Photographer Kim Howells, a member of the national group, was drafting a letter asking the DHB how they could work together as birth photography grew in popularity.
"We're interested in doing things the right way," she said.
She respected the need for patient safety, but wanted to ensure beneficial programmes continued - like Now I Lay Me Down To Sleep, which offers free "remembrance photography" to families which have lost a baby.

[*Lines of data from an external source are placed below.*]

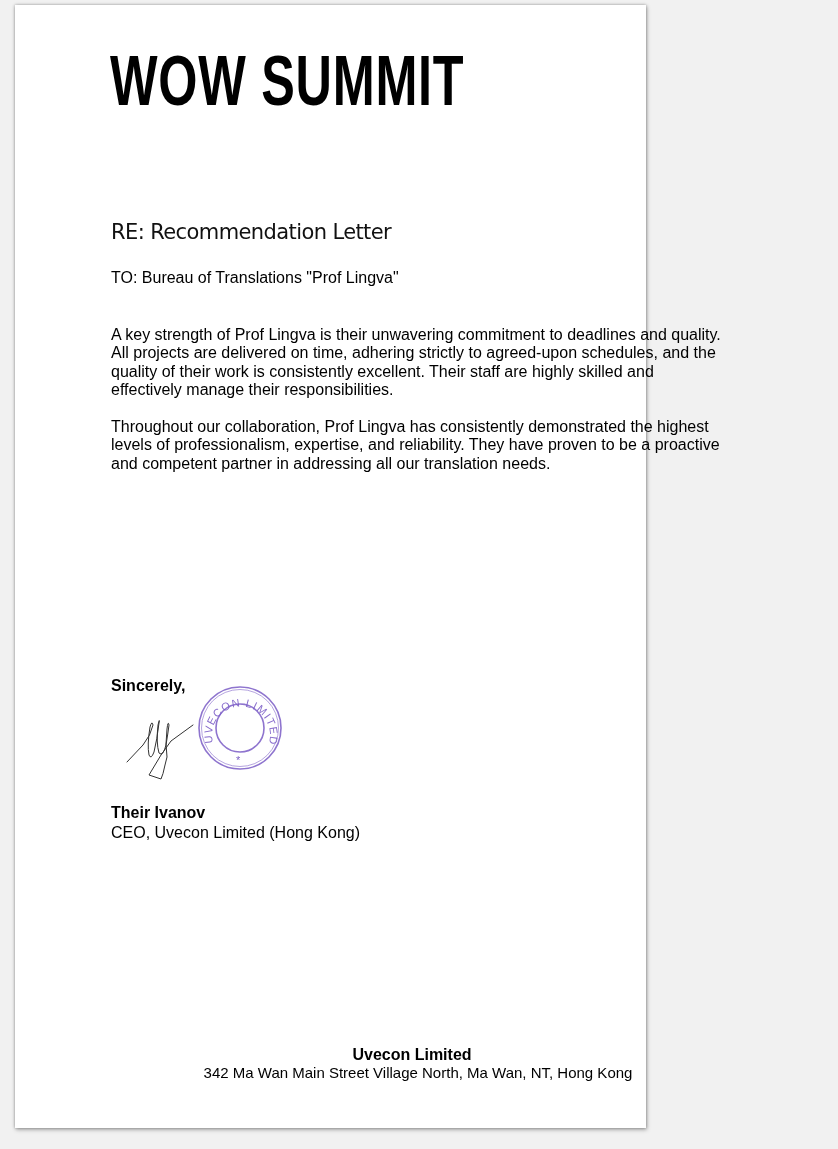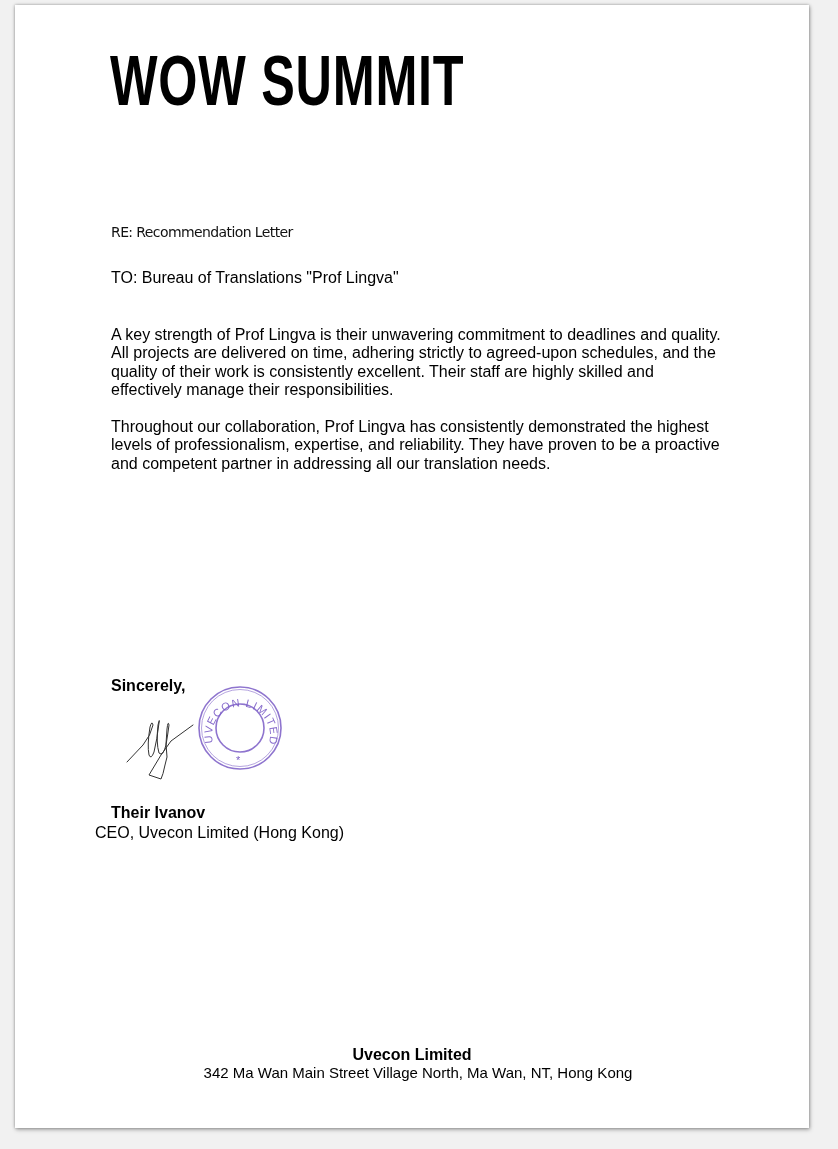--- a/index.html
+++ b/index.html
@@ -9,7 +9,7 @@
     font-family: "Liberation Sans", sans-serif; color: #000;
   }
   .page {
-    position: absolute; left: 15px; top: 5px; width: 794px; height: 1123px;
+    position: absolute; left: 15px; top: 5px; width: 631px; height: 1123px;
     background: #fff;
     box-shadow: 0 0 3px rgba(0,0,0,0.35), 1px 2px 4px rgba(0,0,0,0.25);
   }

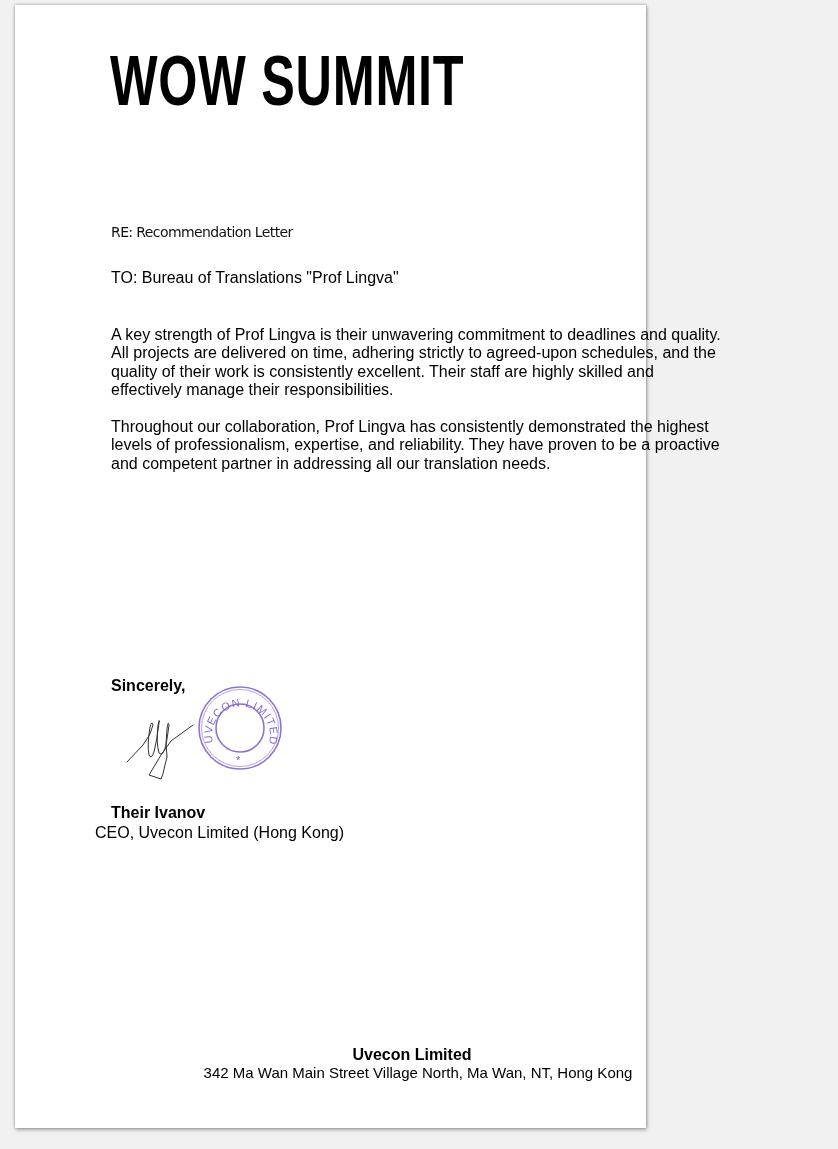--- a/index.html
+++ b/index.html
@@ -22,7 +22,7 @@
   }
   .re {
     position: absolute; left: 96px; top: 213px;
-    font-family: "DejaVu Sans", sans-serif; font-size: 14px; line-height: 28px;
+    font-family: "DejaVu Sans", sans-serif; font-size: 21px; line-height: 28px;
     letter-spacing: -0.6px; color: #111;
   }
   .to {

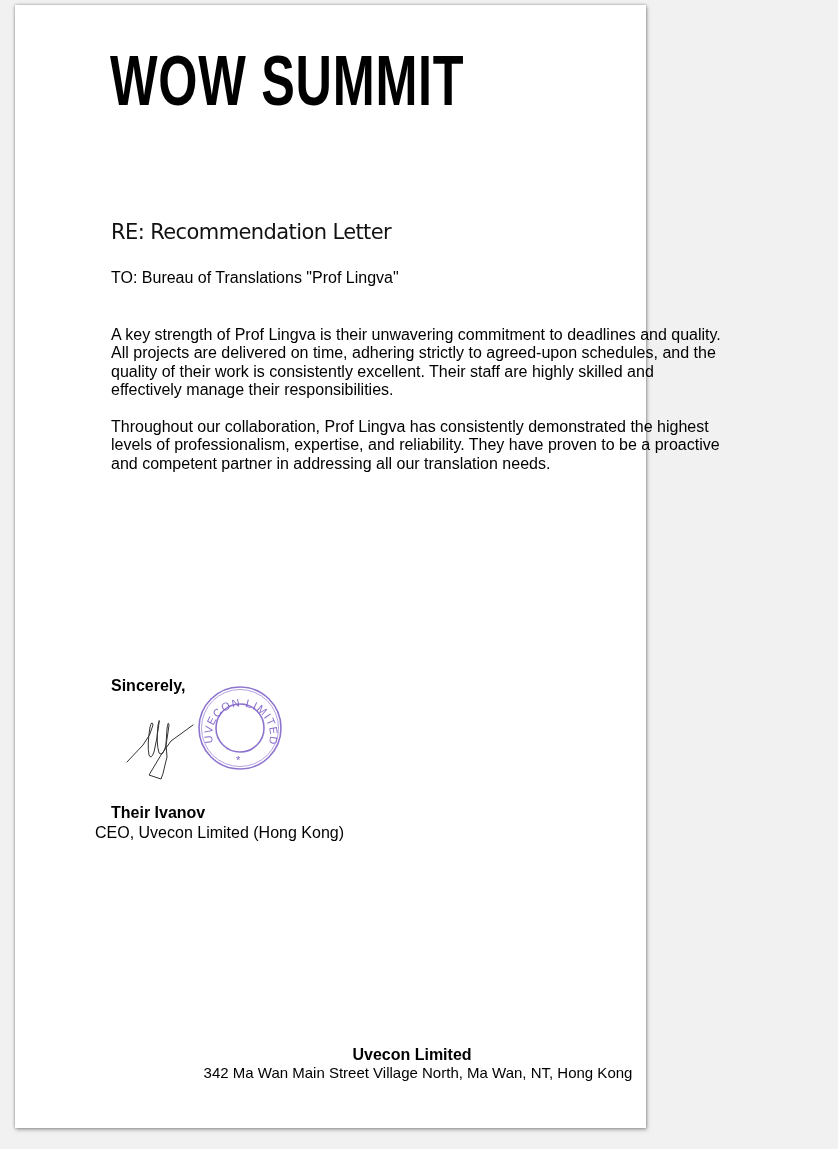--- a/index.html
+++ b/index.html
@@ -37,7 +37,7 @@
   .signature { position: absolute; left: 108px; top: 700px; }
   .stamp { position: absolute; left: 176px; top: 676px; }
   .signer-name { position: absolute; left: 96px; top: 798px; font-size: 16px; font-weight: bold; line-height: 20px; }
-  .signer-title { position: absolute; left: 80px; top: 818px; font-size: 16px; line-height: 20px; }
+  .signer-title { position: absolute; left: 96px; top: 818px; font-size: 16px; line-height: 20px; }
   .footer { position: absolute; left: 0; width: 794px; top: 1040px; text-align: center; }
   .footer-company { font-size: 16px; font-weight: bold; line-height: 19px; }
   .footer-address { font-size: 15px; line-height: 18px; margin-left: 12px; }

It could take a couple of hours and medical photographers on site were unlikely to offer the same kind of service, she said.
"It's really important. It's one of the only tangible memories," Howells said.
The DHB said visitor policies hadn't changed since the current policy came into force in October 2011.
"People who are in hospital are here because they are sick and in need of a haven where they can be cared for. Several years ago we were finding that visitors were coming at all hours of the day and night and that vendors were visiting the wards selling their wares," DHB spokesperson Mary Anne Gill said.
Business visitors had to register via email, sign in on arrival and collect a visitor sticker for this reason, and so the DHB knew who was on the premises.
Some of those who had complained about their services not being allowed had not followed the process, she said.
For example, Jennifer Christiansen of Preggy Pukus, which makes casts of stillborn babies' hands and feet for parents, had never applied to be a business visitor and did not sign in, Gill said.
For stillborn babies, staff medical photographers were on site and photographing them was part of their duties, she said.
Christiansen felt she had been banned from the hospital grounds. Her castings business was free to families who had lost their babies.
Gill said that although Christiansen said she provided a free service at the personal request of families, the same rules applied.
"There is still a protocol that should be followed because she does provide a business service to other families."
Photographer Karen Flett said she agreed with the hospital's visitor policy, now that she knew about it.
Her work spans birth photography, loss photography and work with terminally ill children.
"I can understand where they're [the DHB] coming from. But giving us an opportunity to work with them would be great," she said.
"We're hopeful that as professional photographers we can reach a resolution with the DHB and come up with a code of conduct that works for us all."